▸ Instructions for the task
Copy out, exactly and with nothing else, the stretch of lines that starts at the line containing "2022: 4400000 -> 3766541" and finishes at the end of the data.

··· Provided records ···

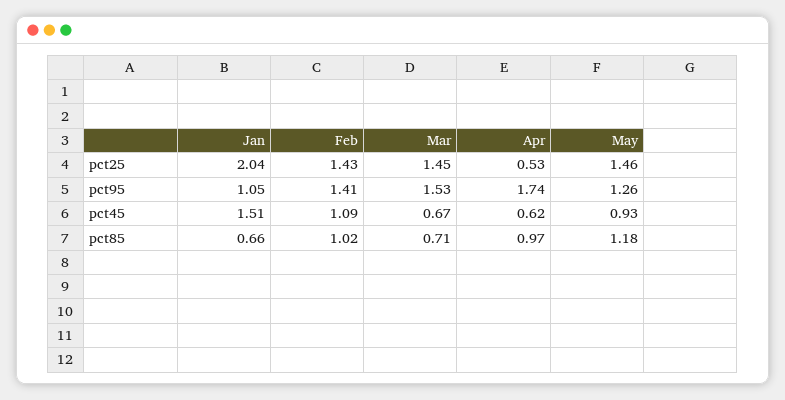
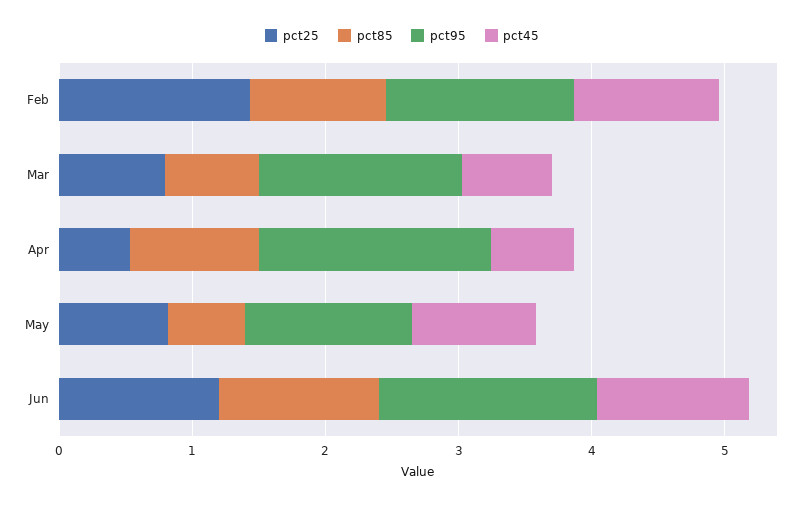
pct25, Jan: 2.04 -> none
pct25, Mar: 1.45 -> 0.8
pct25, May: 1.46 -> 0.8
pct95, Jan: 1.05 -> none
pct45, Jan: 1.51 -> none
pct85, Jan: 0.66 -> none
pct85, May: 1.18 -> 0.6
pct25, Jun: none -> 1.2
pct85, Jun: none -> 1.2
pct95, Jun: none -> 1.6
pct45, Jun: none -> 1.2

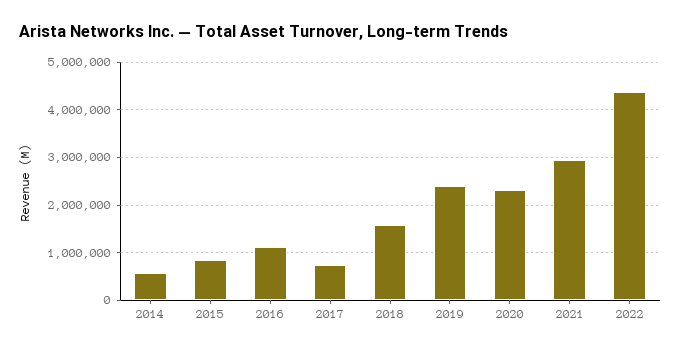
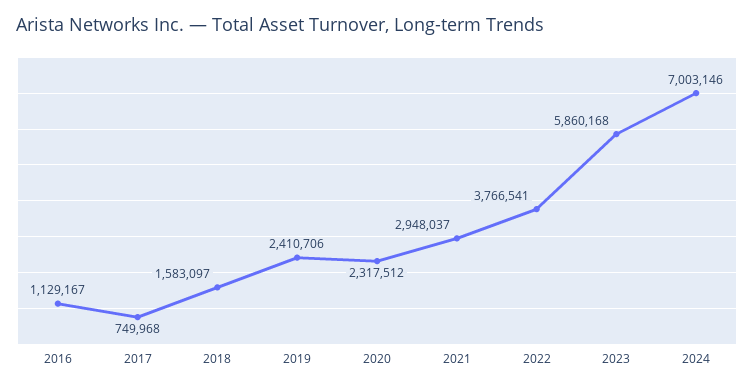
2014: 600000 -> none
2015: 800000 -> none
2022: 4400000 -> 3766541
2023: none -> 5860168
2024: none -> 7003146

···

▸ Response to this exercise
2022: 4400000 -> 3766541
2023: none -> 5860168
2024: none -> 7003146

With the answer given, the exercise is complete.